"Popülizmi öfke ve korku yarattı"
Popülist politik hareketler üzerinde çalışmalar yapan Prof. Cristóbal Rovira Kaltwasser, Cumhuriyet’e konuştu. Kaltwasser, popülist siyasi hareketlerin iktidara geldiklerinde demokrasilerin denge-denetleme mekanizmalarını ortadan kaldırdığını belirtti.
Kapitalizmin krizi, işsizliğin ulaştığı yüksek seviyeler, hem ülkeler arasında hem de tek tek ülkelerde oluşan derin gelir eşitsizlikleri, iklim değişiklikleri ve büyük göç dalgalarına tanık olduğumuz çağımız, dünya siyasetinde de (daha çok sağ olsa da) radikalizmi beraberinde getirdi. Bir yandan uluslararası ilişkileri takip eden düşünürler karşılıklı bağımlılık ilişkilerinin önem kazandığını söylüyor, öte yandan dünya, Eric Hobsbawm’ın 20. yüzyılı kısaltarak tanımladığı “Aşırılıklar Çağı”nın bu kez aynadaki aksini yaşıyor sanki.

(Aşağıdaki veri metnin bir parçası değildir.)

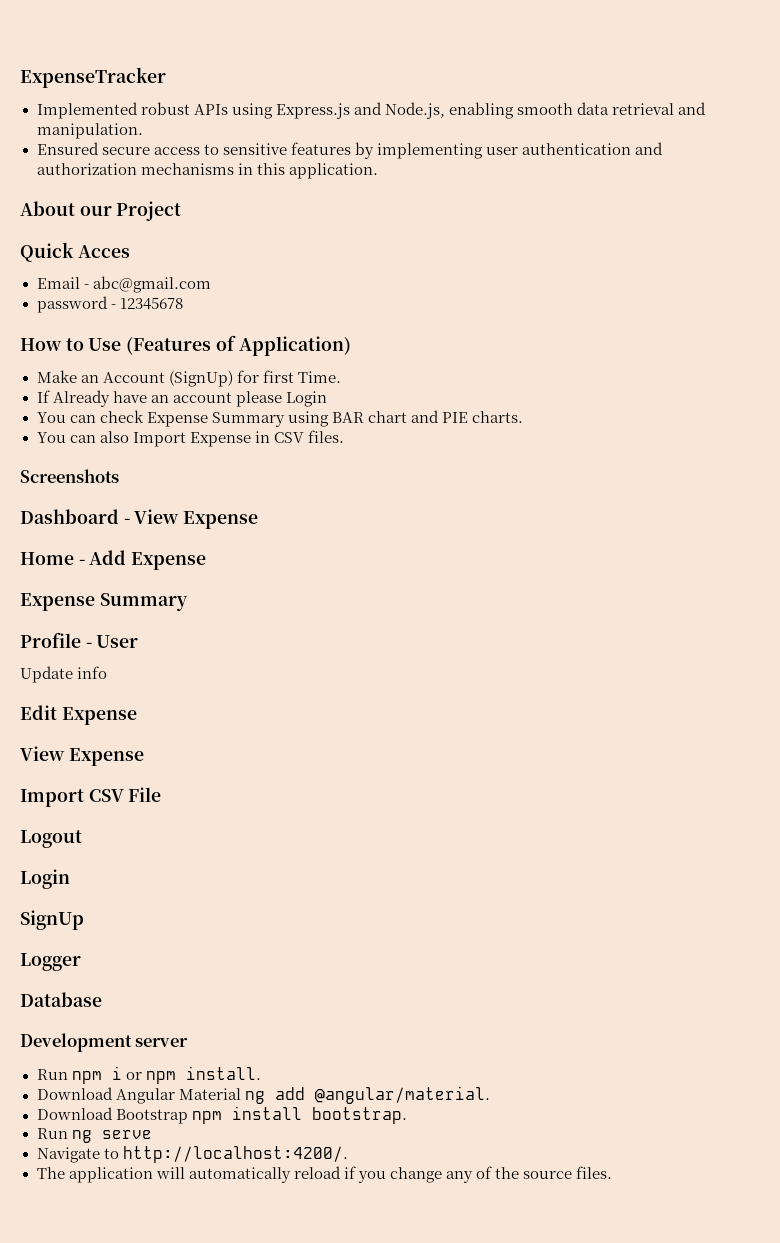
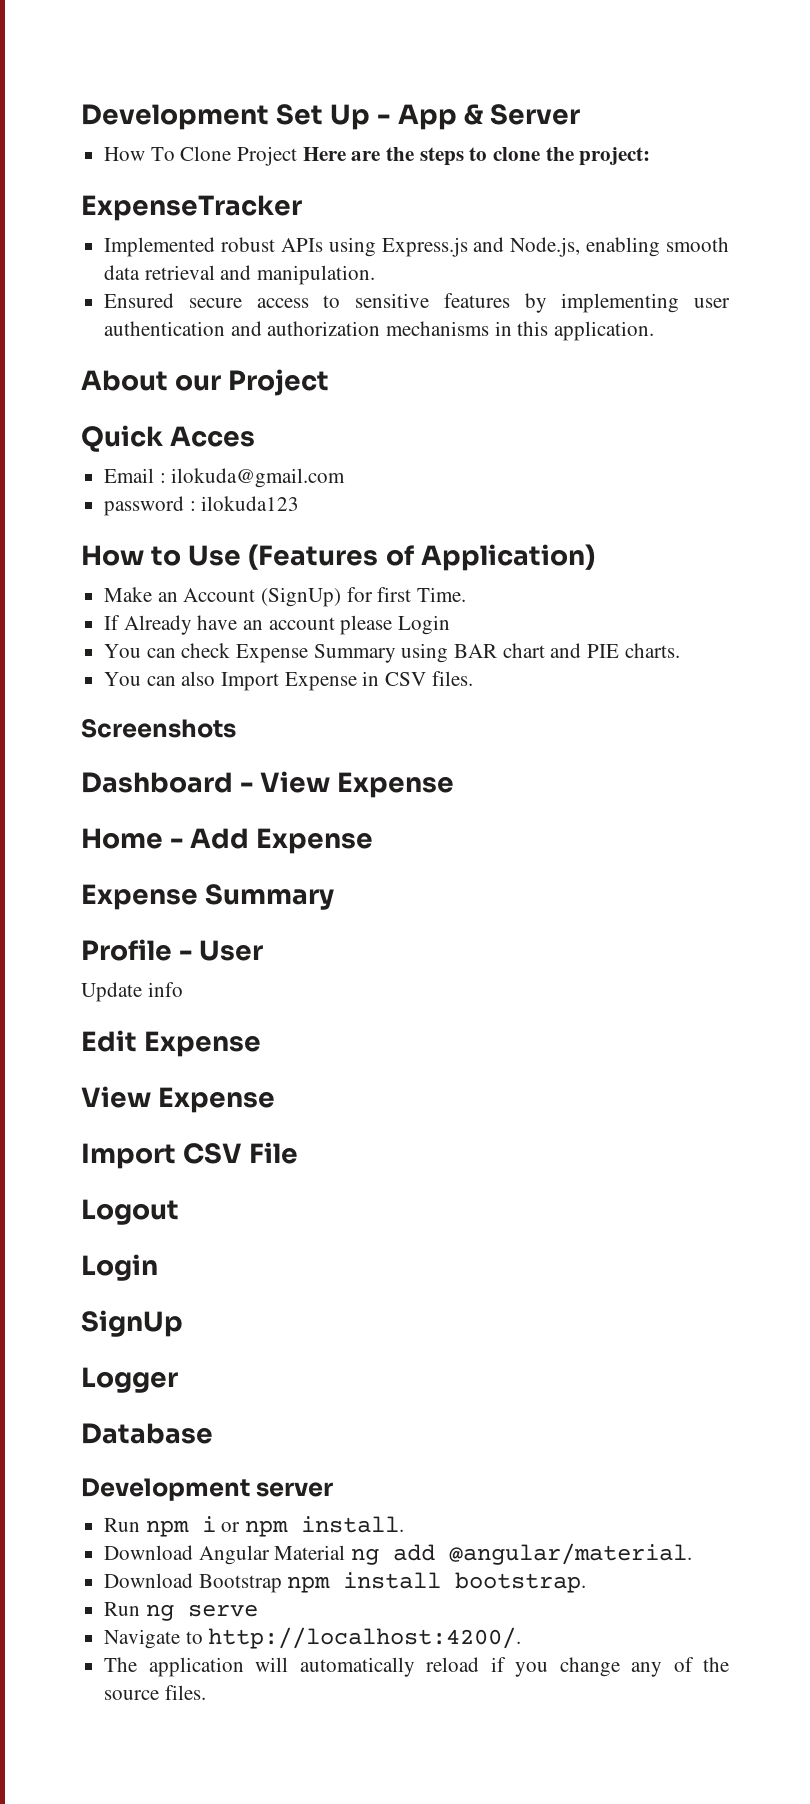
+ Development Set Up - App & Server
+ How To Clone Project Here are the steps to clone the project:
- Email - abc@gmail.com
+ Email : ilokuda@gmail.com
- password - 12345678
+ password : ilokuda123

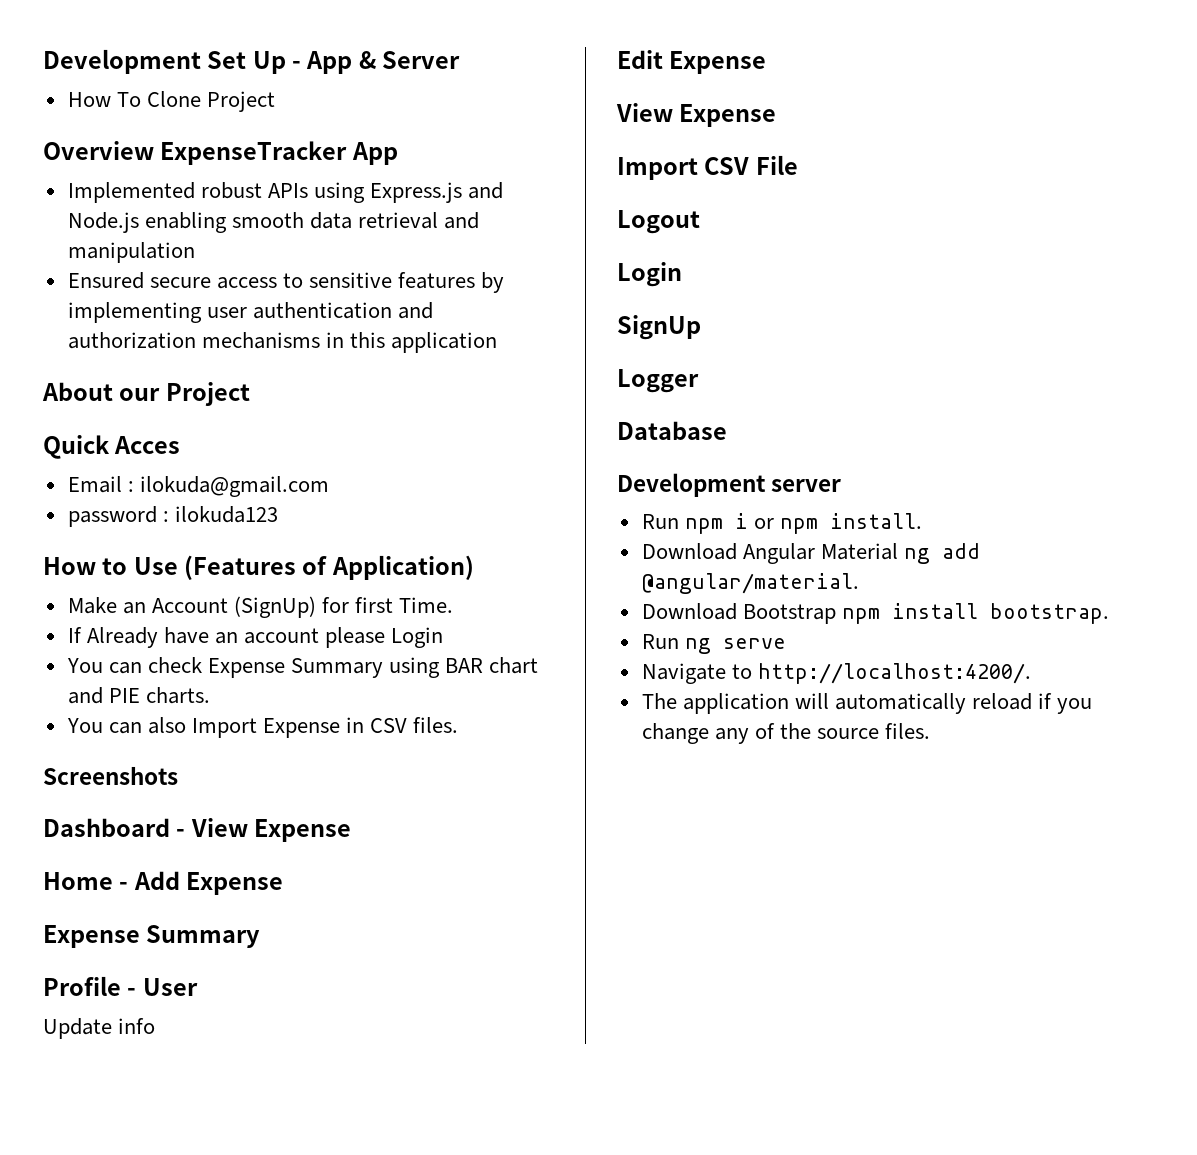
- How To Clone Project Here are the steps to clone the project:
- ExpenseTracker
+ How To Clone Project
+ Overview ExpenseTracker App
- Implemented robust APIs using Express.js and Node.js, enabling smooth data retrieval and manipulation.
+ Implemented robust APIs using Express.js and Node.js enabling smooth data retrieval and manipulation
- Ensured secure access to sensitive features by implementing user authentication and authorization mechanisms in this application.
+ Ensured secure access to sensitive features by implementing user authentication and authorization mechanisms in this application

Uzun yıllar askeri diktatörlük altında yaşayan Şili’de bir siyaset bilimi profesörü, uzun süredir popülist politik hareketler üzerine çalışıyor. Bilgi Üniversitesi’nde düzenlenen “Provincializing Populism / Kırsallaştıran Popülizm” başlıklı konferansın açılış konuşmasını yapmak üzere Türkiye’de bulunan, Diego Portales Üniversitesi’nin Siyaset Bilimi Bölümü öğretim üyesi Cristóbal Rovira Kaltwasser’le dünya siyasetini altüst eden yeni eğilimler üzerine konuştuk.
Oysa düzenin içindeler...
-Önce bir kavramla başlamak istiyorum. Son dönemde, ABD Başkanı Donald Trump’tan, İtalya’daki sağ popülist 5 Yıldız Hareketi’ne ya da İspanya’daki Podemos’a bir dizi siyasi figür veya partiyi tanımlamak için “anti-establishment” (müesses nizam/kurulu düzen karşıtı) kavramı kullanılıyor. Eğer bu hareket veya kişiler için kurulu düzen karşıtı diyeceksek, bu düzeni kim kurdu, kim kurulmasına onay verdi, rıza gösterdi? Nedir bu müesses nizam ve karşıtlığı?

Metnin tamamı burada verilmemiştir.